Work out how many lines in the data hold the string "ROJO". Reply with only that number.

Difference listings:
=====
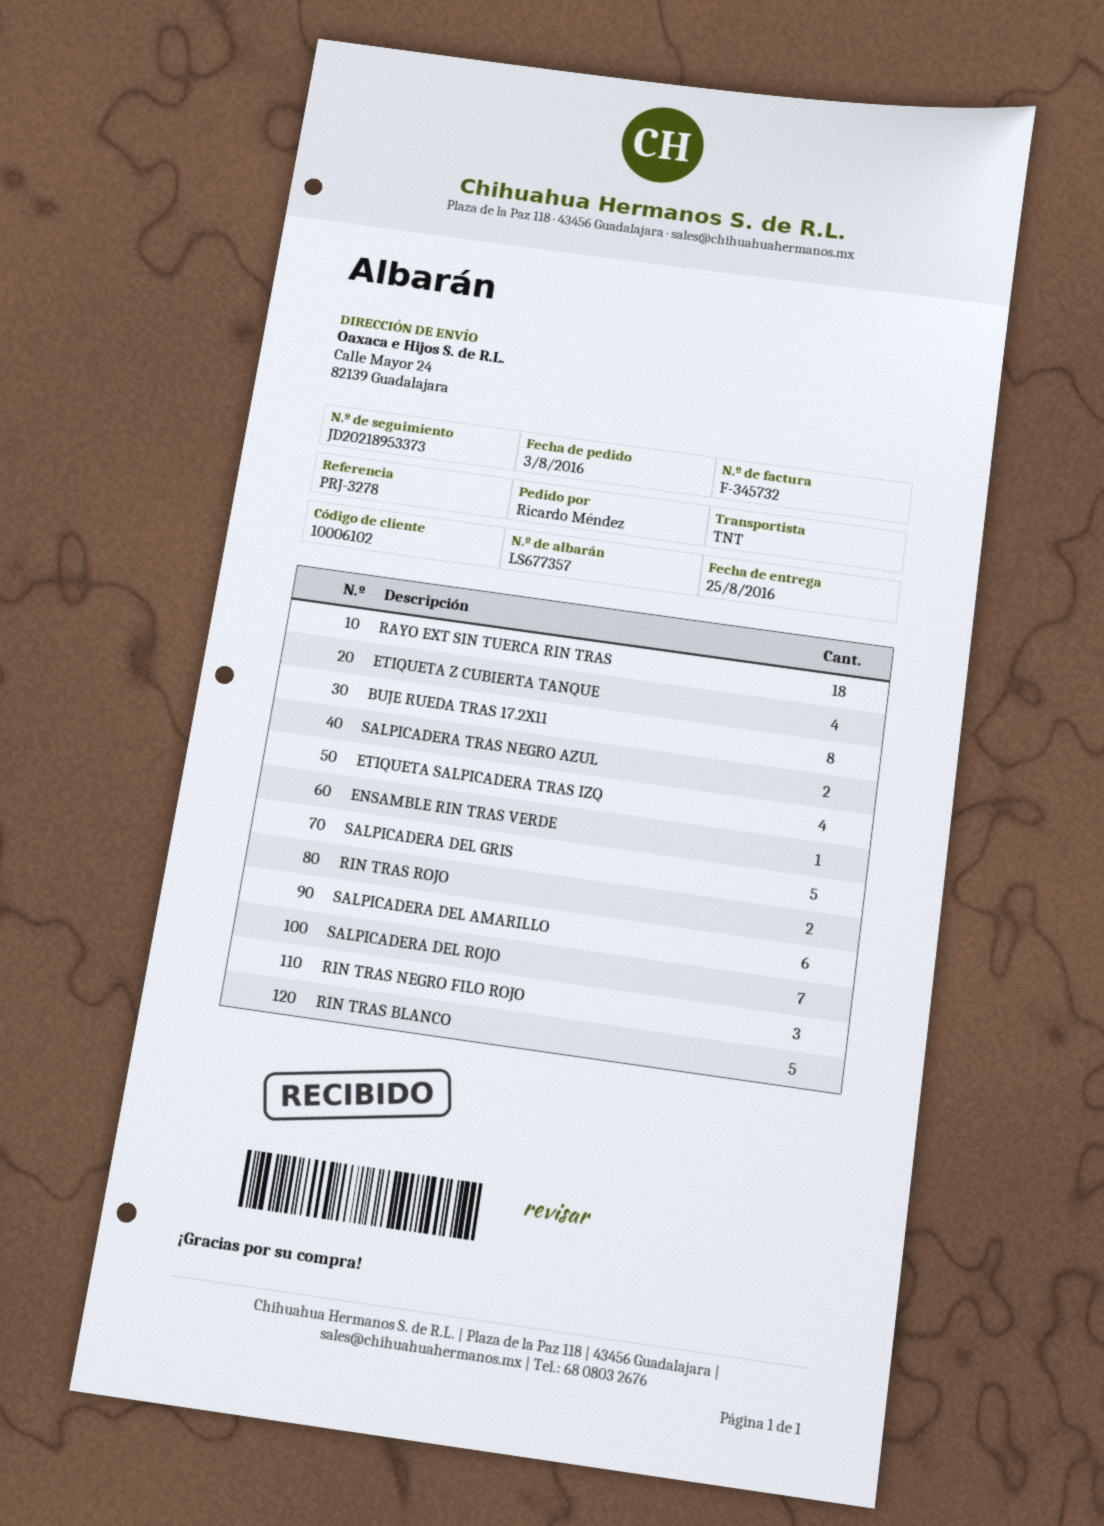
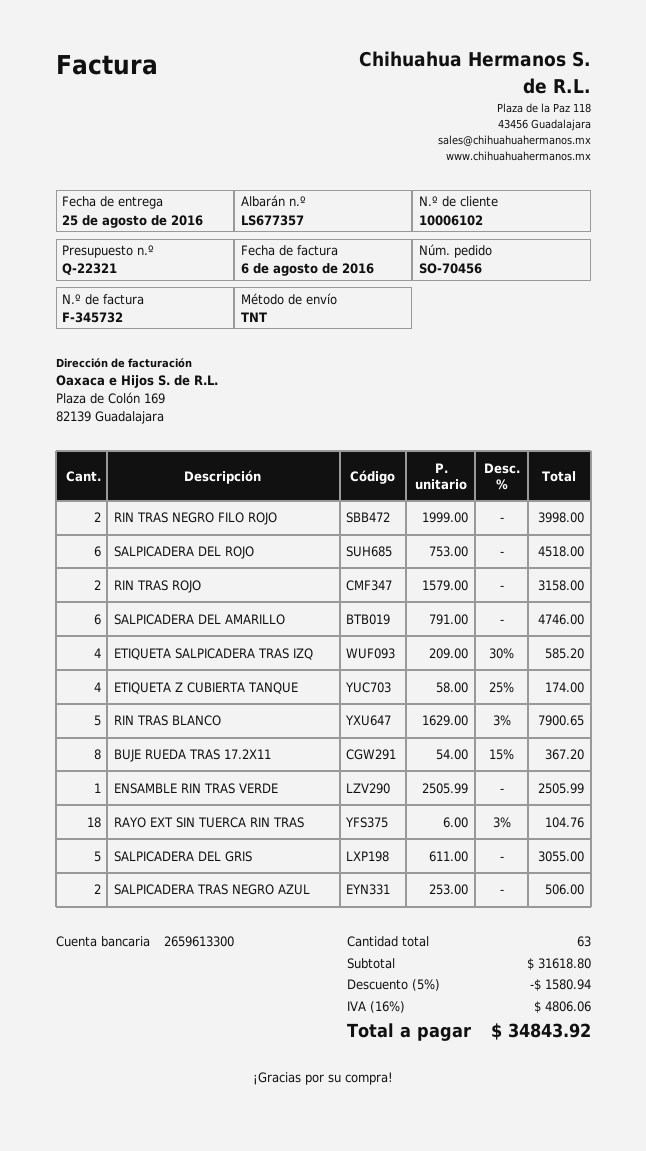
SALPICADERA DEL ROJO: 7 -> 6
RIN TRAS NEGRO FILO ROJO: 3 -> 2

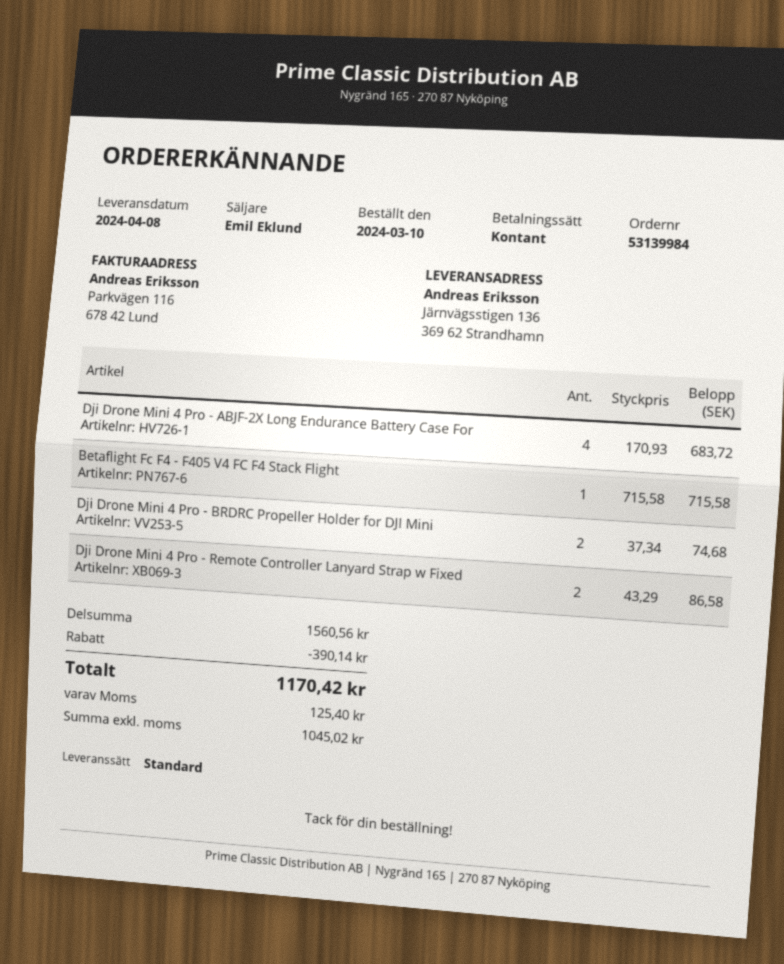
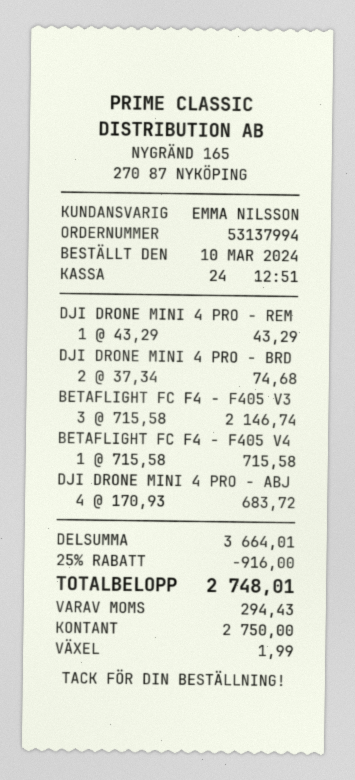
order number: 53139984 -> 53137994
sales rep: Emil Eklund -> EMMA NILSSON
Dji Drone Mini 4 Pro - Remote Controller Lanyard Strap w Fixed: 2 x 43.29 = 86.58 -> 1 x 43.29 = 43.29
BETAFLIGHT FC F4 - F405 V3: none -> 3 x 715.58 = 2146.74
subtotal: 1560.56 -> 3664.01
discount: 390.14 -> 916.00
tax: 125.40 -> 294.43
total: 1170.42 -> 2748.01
=====
(Solution below):
2